~mamarley/openconnect/+git/gitlab-main:oncp-braindamage

Last commit made on 2023-04-19
Get this branch:
git clone -b oncp-braindamage https://git.launchpad.net/~mamarley/openconnect/+git/gitlab-main

Branch merges

Branch information

Name:
oncp-braindamage
Repository:
lp:~mamarley/openconnect/+git/gitlab-main

Recent commits

ac11fd7... by dwmw2

Fix oncp Legacy IP check

Signed-off-by: David Woodhouse <email address hidden>

8ad8486... by dwmw2

more oncp debug

Signed-off-by: David Woodhouse <email address hidden>

939e130... by dwmw2

Attempt to handle Legacy IP frames in the middle of oNCP config

Is there no end to the stupidity of these proprietary protocols?

So... TCP provides you with a byte stream. Forget IP packets underneath;
TCP hides all that for you, and all there is is a hosepipe of bytes.

On top of that, TLS provides 'records' of up to 16KiB, encrypting each
record and sending it down the TCP pipe, then collecting the whole record
on the receiving end, decrypting it and providing it to the user. Mostly,
nobody cares much about TLS records, and they choose to treat TLS just as
a byte stream too.

The Juniper oNCP protocol adds its own layers on top of that TLS byte
stream. First there's the thing which OpenConnect has been calling the
'SSL record', which has a little-endian 16-bit length followed by that
many bytes of data. Then another 16-bit length and that much data, etc.
Those "SSL records" may be correlated with the TLS records, or maybe I
just chose a really stupid name back in 2015 when I first did this. Who
knows, who cares, since we mostly ignore TLS records anyway.

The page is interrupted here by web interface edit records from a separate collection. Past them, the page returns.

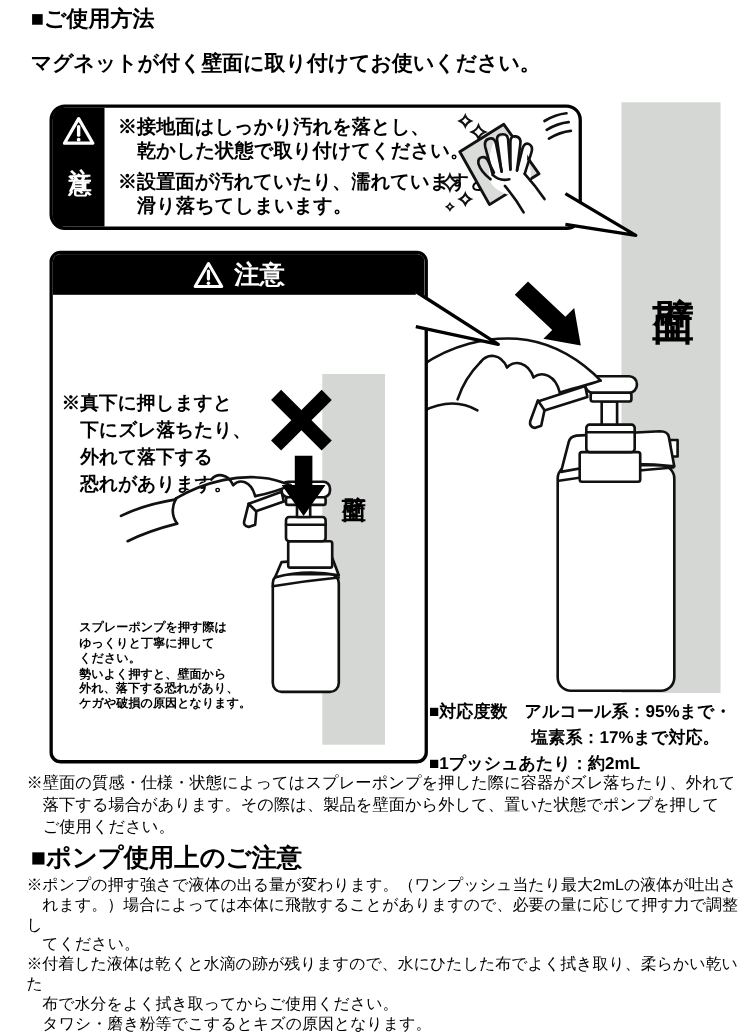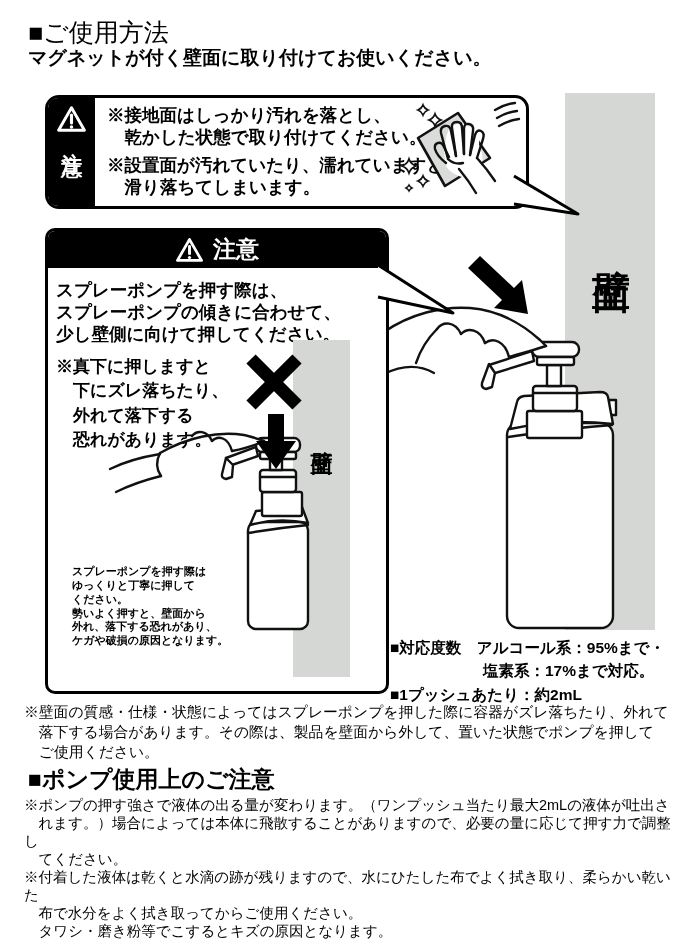--- a/index.html
+++ b/index.html
@@ -2,21 +2,21 @@
 <html><head>
 <meta charset="utf-8">
 <style>
   html,body{margin:0;padding:0;background:#fff;}
   .page{position:relative;width:680px;height:940px;background:#fff;overflow:hidden;
         font-family:"Liberation Sans",sans-serif;color:#000;}
   .abs{position:absolute;}
   .pre{white-space:pre-wrap;margin:0;}
   .vert{writing-mode:vertical-rl;text-orientation:upright;}
 
-  .page-title{left:28px;top:16px;font-size:25px;font-weight:400;}
+  .page-title{left:28px;top:4px;font-size:20px;font-weight:700;}
   .intro{left:28px;top:45px;font-size:19px;font-weight:700;}
 
   
   .wall-strip{left:565px;top:93px;width:90px;height:537px;background:#d5d7d4;
               display:flex;justify-content:center;}
   .wall-strip .wall-label{margin-top:145px;font-size:38px;font-weight:800;letter-spacing:10px;line-height:1.1;}
 
   
   .box1{left:45px;top:95px;width:478px;height:108px;border:3px solid #000;border-radius:14px;
         background:#fff;display:flex;z-index:2;}
@@ -146,23 +146,20 @@
   <div class="abs box2">
     <div class="box2-header">
       <svg width="29" height="26" viewBox="0 0 36 32">
         <path d="M18 3 L33 29 L3 29 Z" fill="none" stroke="#fff" stroke-width="3.4" stroke-linejoin="round"></path>
         <line x1="18" y1="11.5" x2="18" y2="20.5" stroke="#fff" stroke-width="3.6" stroke-linecap="round"></line>
         <circle cx="18" cy="25.3" r="2" fill="#fff"></circle>
       </svg>
       <span>注意</span>
     </div>
 
-    <p class="pre box2-intro">スプレーポンプを押す際は、
-スプレーポンプの傾きに合わせて、
-少し壁側に向けて押してください。</p>
     <p class="pre box2-warning">※真下に押しますと
 　下にズレ落ちたり、
 　外れて落下する
 　恐れがあります。</p>
 
     <div class="inner-strip">
       <div class="wall-label vert">壁面</div>
     </div>
 
     <svg class="x-mark" width="60" height="60">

On top of *this* there is an actual packet-based protocol which may
perhaps be called something like KMP. There's a 20-byte header, most of
which we don't understand but it has a type field and a length that we
do understand. This one is big-endian, unlike the one below. Type 300
is data, Type 301 is the configuration we get when we first connect.

Within the KMP300 packets there can be multiple actual IP packets; we
need to look at the length field of the IP packet and split them apart
for delivering them to the tun device. There is no apparent relationship
between the KMP300 packets and the SSL record below; you can have many
KMP300 packets within an SSL record, and the SSL record boundary can
fall *within* a KMP300 packet. So the SSL records have, thus far, just
been a pointless nuisance which means we occasionally have to drop a
2-byte length field from what would otherwise just be treated as a
simple byte stream of data which packetises itself.

Thus far.

If you have a large enough KMP301 config frame (for example, if you have
lots of split include routes), it might get sent in more than one SSL
record. So OpenConnect has code to keep reading those records until the
KMP301 frame is complete. And it *did* assume that the SSL record would
end at the end of the KMP301 frame, since we haven't even finished the
negotiation at this point; we have to send a KMP303 frame back to the
server with our idea of the MTU.

Today we have learned that the server might throw a KMP300 packet with
an IP frame into the *middle* between the two consecutive records that
comprise the KMP301 config frame:
https://gitlab.com/openconnect/openconnect/-/issues/562#note_1358466466

It's not clear if this will only ever be *one* IP packet, or if it can
end up being lots of packets and split across multiple SSL records. In
the example I've seen, it was a *unicast* packet for the VPN client
address.

Attempt to work around the case we've already seen, by discarding a
continuation that looks like a KMP300 with precisely one Legacy IP
packet in it. We *are* also assuming that we at least get the *start*
of the KMP301 config frame first.

Perhaps we'll end up having to keep a list of the records we receive,
then attempt to piece them together more flexibly. But this should
suffice for now.

Fixes: #562
Signed-off-by: David Woodhouse <email address hidden>

e1a3be3... by dwmw2

Fix EINTR handling for select() on cmd_fd

KDE plasma-nm was failing with external browser authentication, reporting
'Socket connect cancelled' immediately after spawning the browser command.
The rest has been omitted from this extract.